Pasal 23
pasal.id
(1) Penerapan Prinsip Kewajaran dan Kelaziman Usaha sebagaimana dimaksud dalam Pasal 8 sampai dengan Pasal 14 juga wajib dilakukan oleh Wajib Pajak dalam pelaksanaan hak dan pemenuhan kewajiban di bidang perpajakan terkait Transaksi yang Dipengaruhi Hubungan Istimewa. (2) Dalam hal: a.
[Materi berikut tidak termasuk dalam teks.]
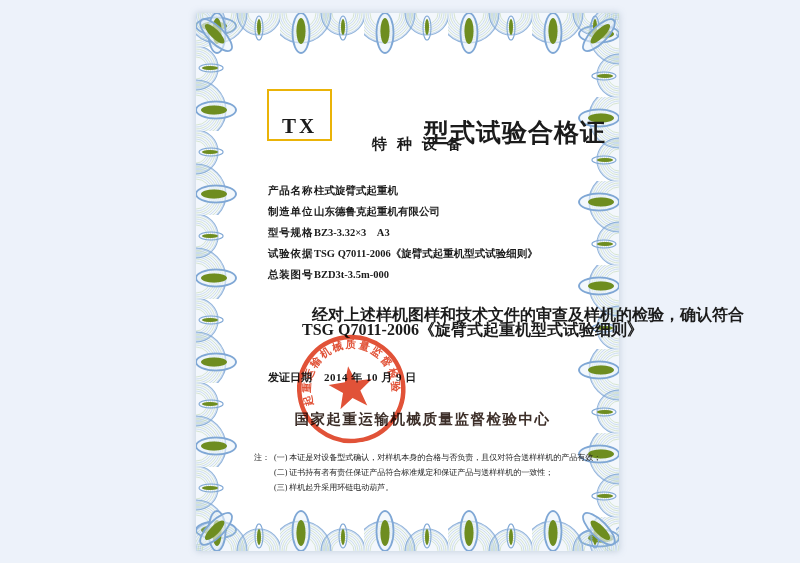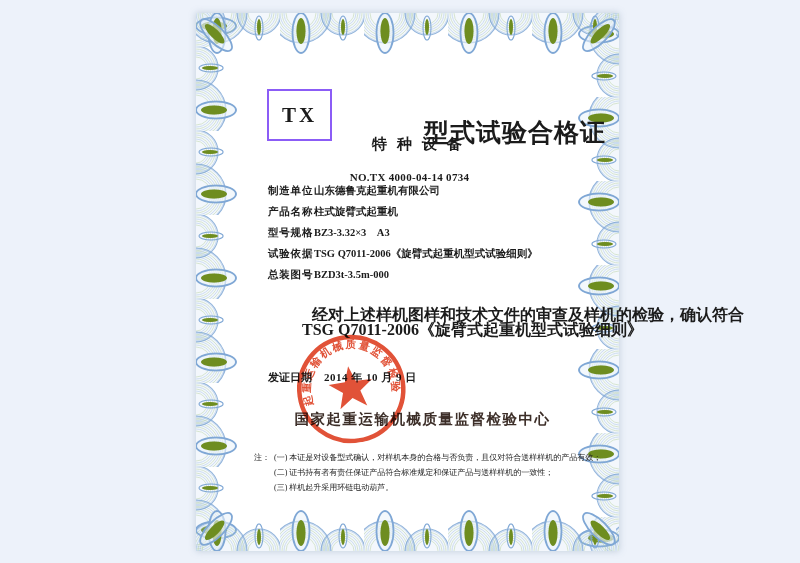--- a/index.html
+++ b/index.html
@@ -26,7 +26,7 @@
 
   .tx-box{
     position:absolute;left:71px;top:76px;width:61px;height:48px;
-    border:2px solid #8b5cf6;display:flex;align-items:center;justify-content:center;
+    border:2px solid #eab308;display:flex;align-items:flex-end;justify-content:center;
   }
   .tx-box span{font-size:21px;font-weight:bold;letter-spacing:3px;}
   .supertitle{

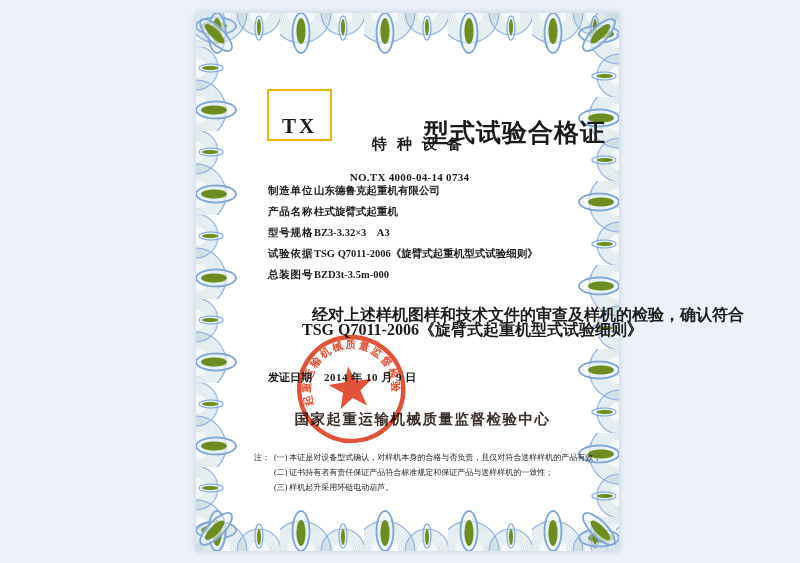--- a/index.html
+++ b/index.html
@@ -132,7 +132,6 @@
 
   <div class="supertitle">特种设备</div>
   <div class="main-title">型式试验合格证</div>
-  <div class="cert-no">NO.TX 4000-04-14 0734</div>
 
   <div class="fields">
     <div class="field-row">

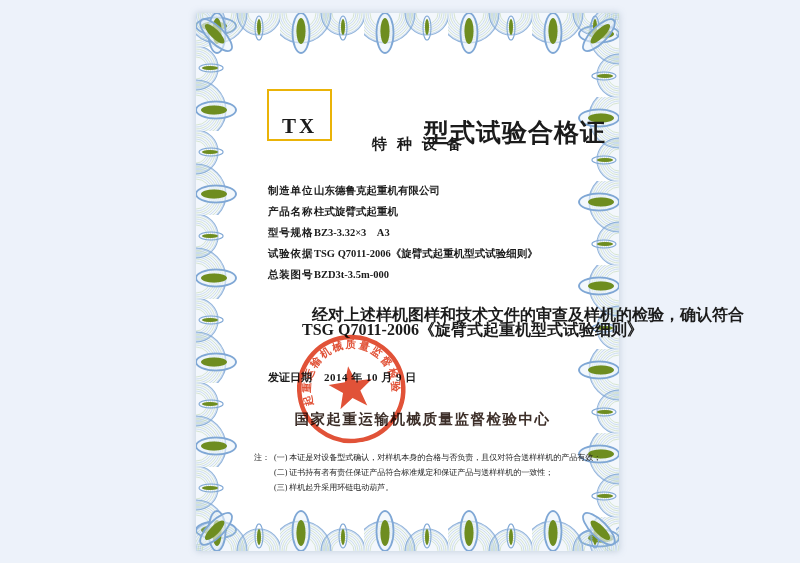--- a/index.html
+++ b/index.html
@@ -135,12 +135,12 @@
 
   <div class="fields">
     <div class="field-row">
+      <span class="flabel">产品名称</span>
+      <span class="fvalue">柱式旋臂式起重机</span>
+    </div>
+    <div class="field-row">
       <span class="flabel">制造单位</span>
       <span class="fvalue">山东德鲁克起重机有限公司</span>
-    </div>
-    <div class="field-row">
-      <span class="flabel">产品名称</span>
-      <span class="fvalue">柱式旋臂式起重机</span>
     </div>
     <div class="field-row">
       <span class="flabel">型号规格</span>

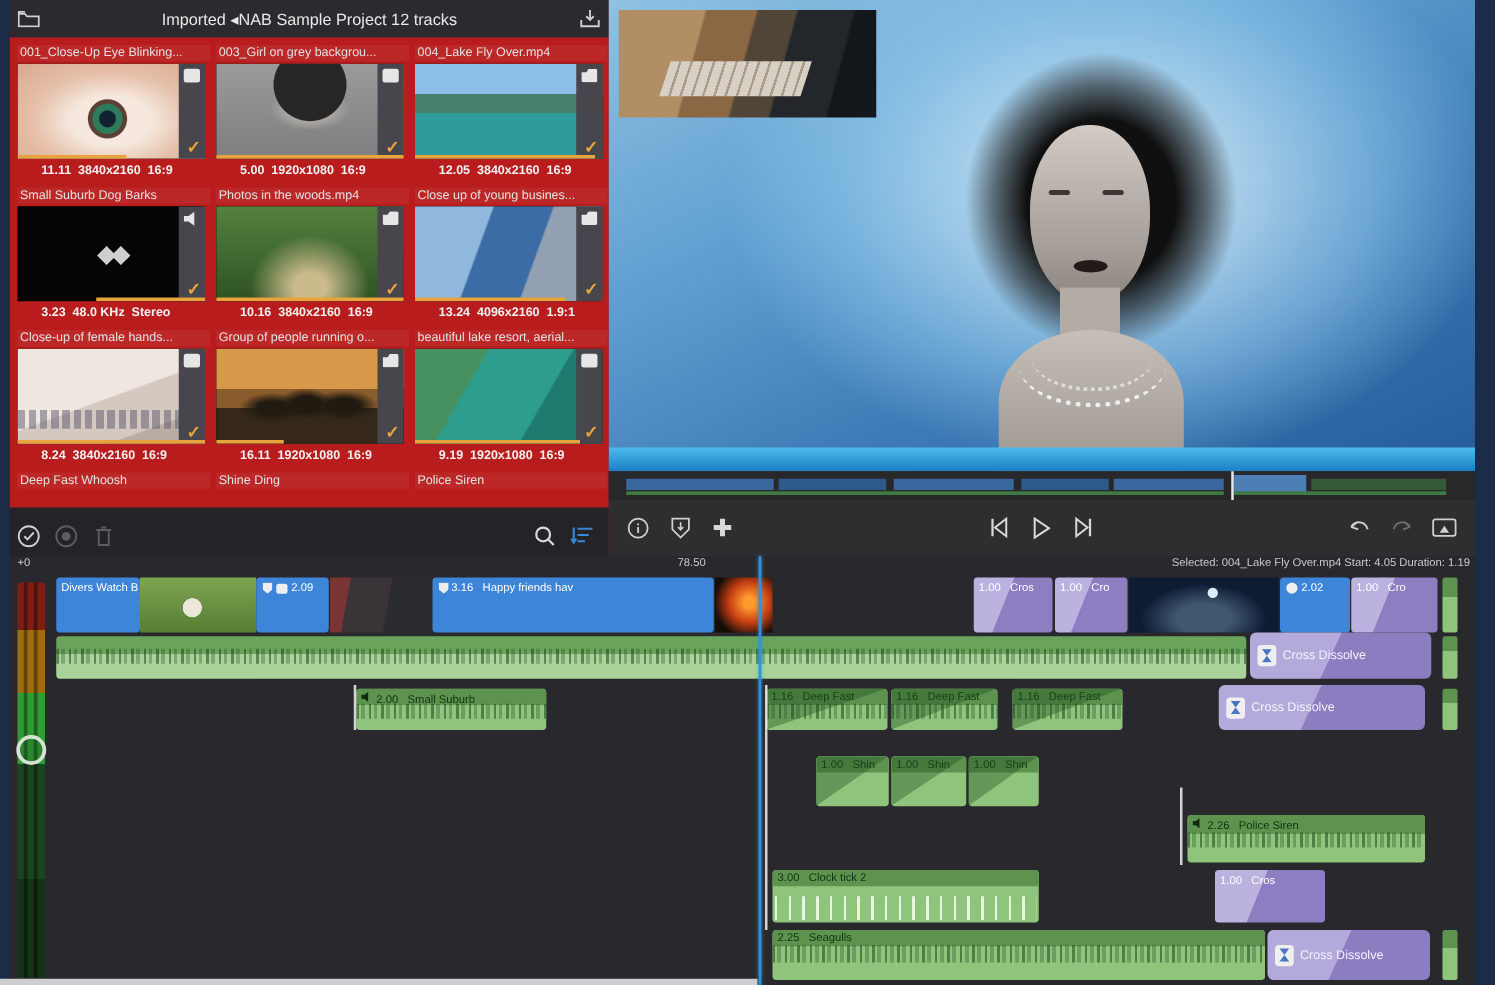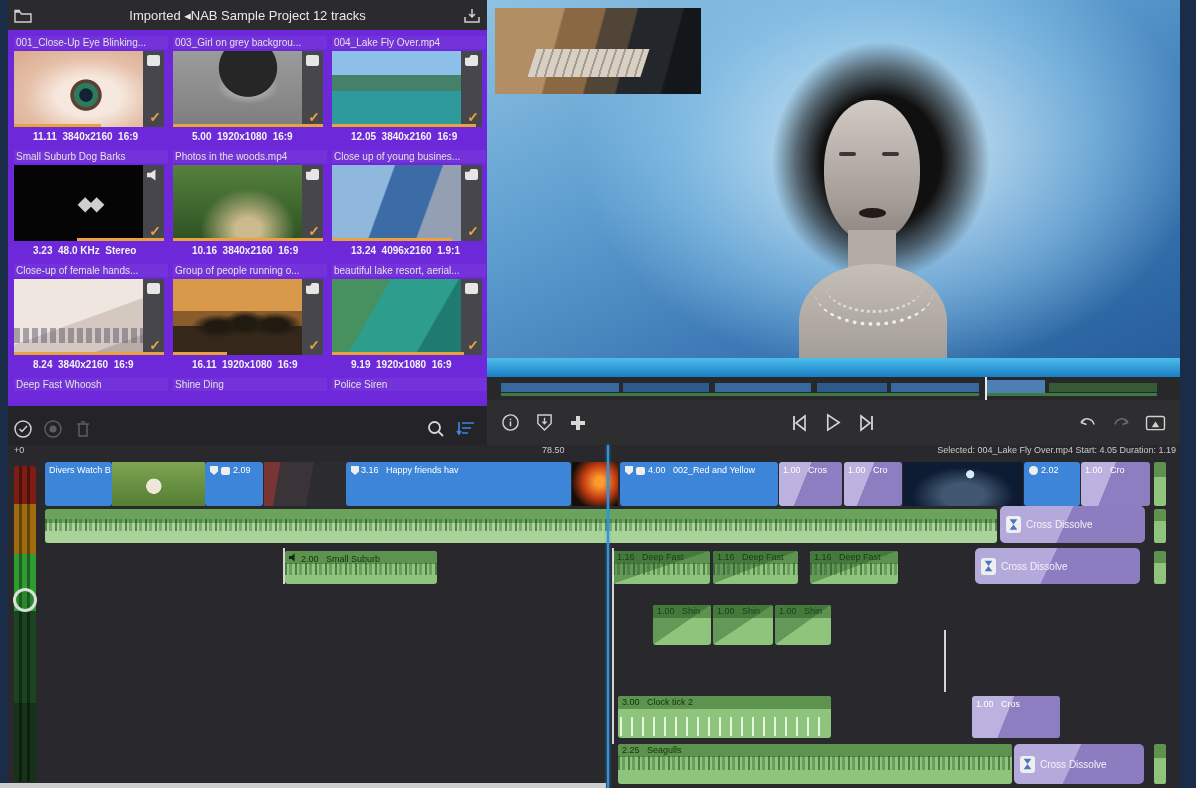--- a/index.html
+++ b/index.html
@@ -9,7 +9,7 @@
   .abs{position:absolute}
 
   
-  .library{left:8px;top:0;width:479px;height:452px;background:#6d28d9}
+  .library{left:8px;top:0;width:479px;height:452px;background:#b91c1c}
   .lib-header{left:0;top:0;width:100%;height:30px;background:#2b2b2f;display:flex;align-items:center}
   .lib-title{flex:1;text-align:center;color:#e8e8e8;font-size:13px}
   .hicon{width:30px;text-align:center}

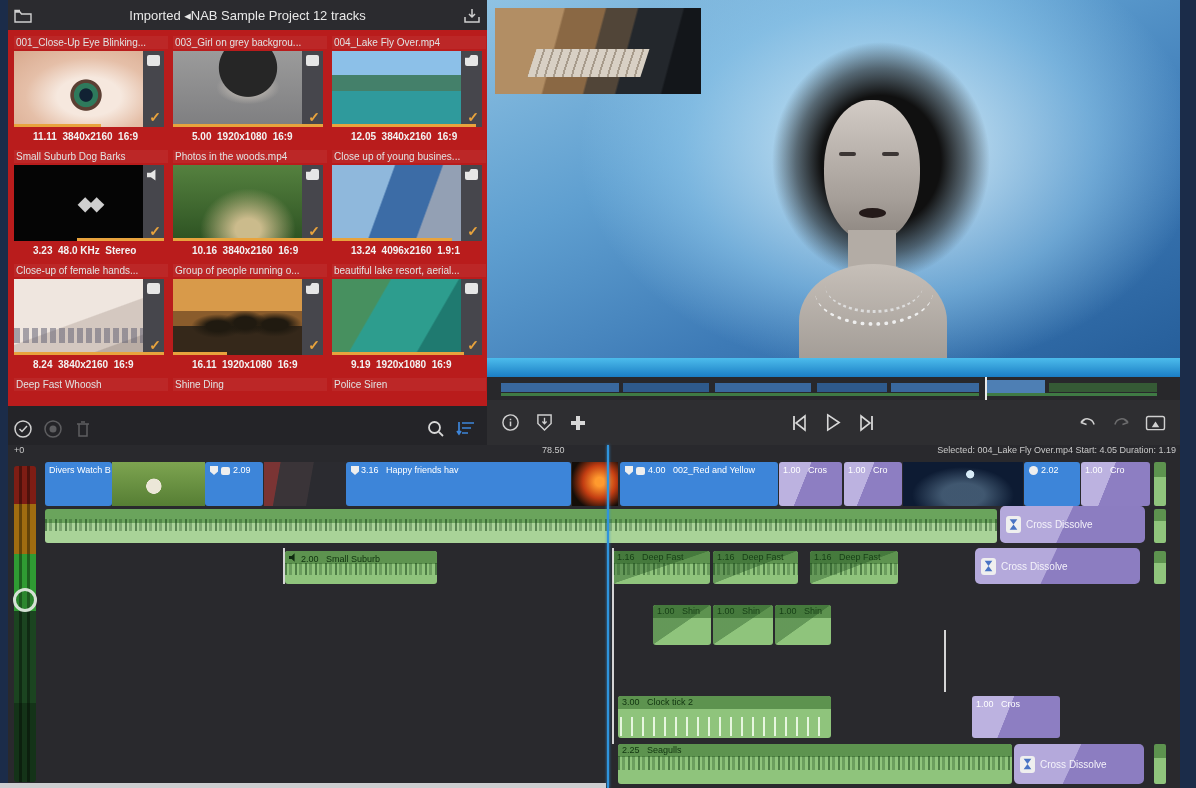--- a/index.html
+++ b/index.html
@@ -392,7 +392,6 @@
   <div class="clip vthumb" style="left:256px;width:82px;background:linear-gradient(100deg,#7a3434 0 18%,#3a3438 19% 55%,#2b2b30 56%)"></div>
   <div class="clip v" style="left:338px;width:225px"><span class="i-shield"></span><span class="lbl">3.16   Happy friends hav</span></div>
   <div class="clip vthumb" style="left:564px;width:46px;background:radial-gradient(circle at 60% 45%,#ff9a2e 12%,#c33d12 45%,#140d08 78%)"></div>
-  <div class="clip v" style="left:612px;width:158px"><span class="i-shield"></span><span class="i-bubble"></span><span class="lbl">4.00   002_Red and Yellow</span></div>
   <div class="clip trans" style="left:771px;width:63px"><span class="lbl">1.00   Cros</span></div>
   <div class="clip trans" style="left:836px;width:58px"><span class="lbl">1.00   Cro</span></div>
   <div class="clip vthumb" style="left:895px;width:120px;background:radial-gradient(circle at 56% 28%,#d8ecf8 5%,transparent 6%),radial-gradient(ellipse at 50% 75%,rgba(160,200,225,.35) 25%,transparent 60%),#0d1b33"></div>

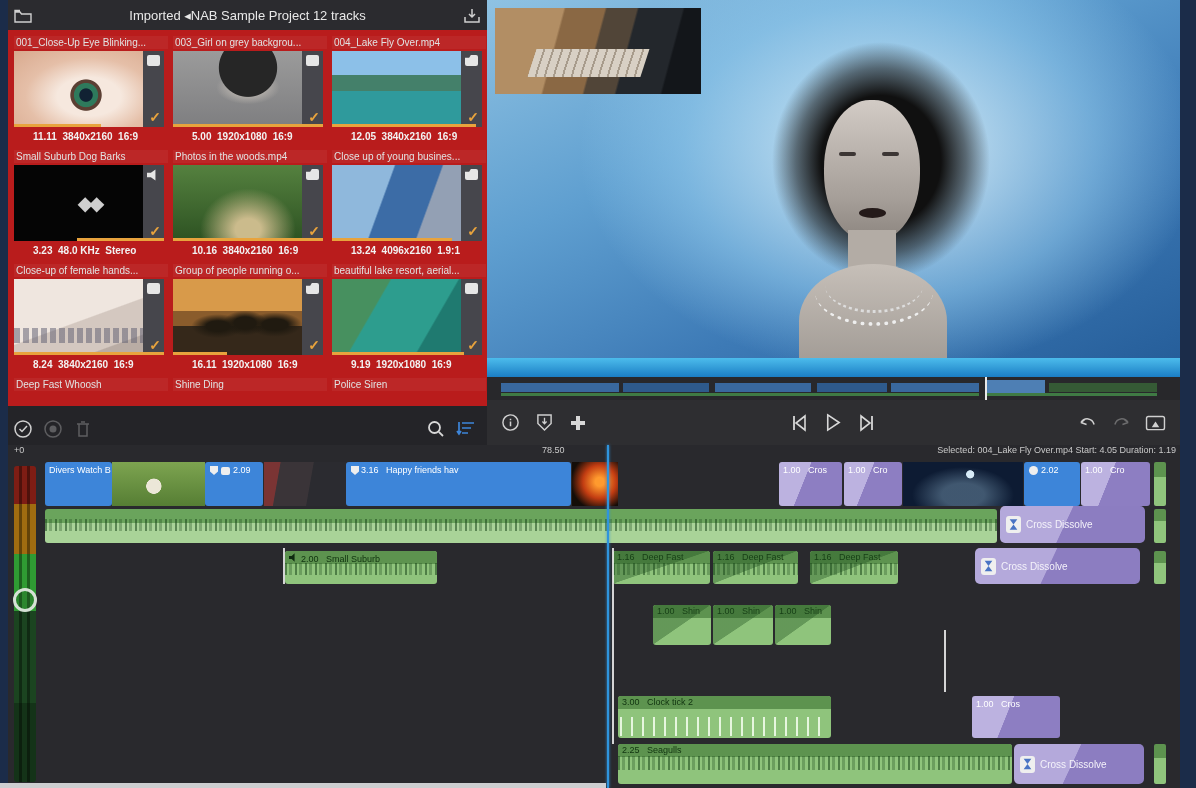--- a/index.html
+++ b/index.html
@@ -440,6 +440,10 @@
     <div class="gh">1.00   Shin</div>
   </div>
 
+  <div class="clip g" style="left:942px;top:207px;width:190px;height:38px">
+    <div class="gh" style="height:15px;line-height:15px"><span class="i-spk"></span><span>2.26   Police Siren</span></div>
+    <div class="gwave" style="top:14px"></div>
+  </div>
 
   <div class="clip g comb" style="left:610px;top:251px;width:213px;height:42px">
     <div class="gh">3.00   Clock tick 2</div>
Wajib Pajak tidak menerapkan Prinsip Kewajaran dan Kelaziman Usaha sebagaimana dimaksud dalam Pasal 8 ayat (2); b. penerapan Prinsip Kewajaran dan Kelaziman Usaha yang dilakukan Wajib Pajak tidak sesuai ketentuan dalam Pasal 9 ayat (1) dan Pasal 14; atau c. Harga Transfer yang ditentukan Wajib Pajak tidak memenuhi Prinsip Kewajaran dan Kelaziman Usaha sebagaimana dimaksud dalam Pasal 8 ayat (4), Direktur Jenderal Pajak berwenang untuk menentukan Harga Transfer sesuai Prinsip Kewajaran dan Kelaziman Usaha.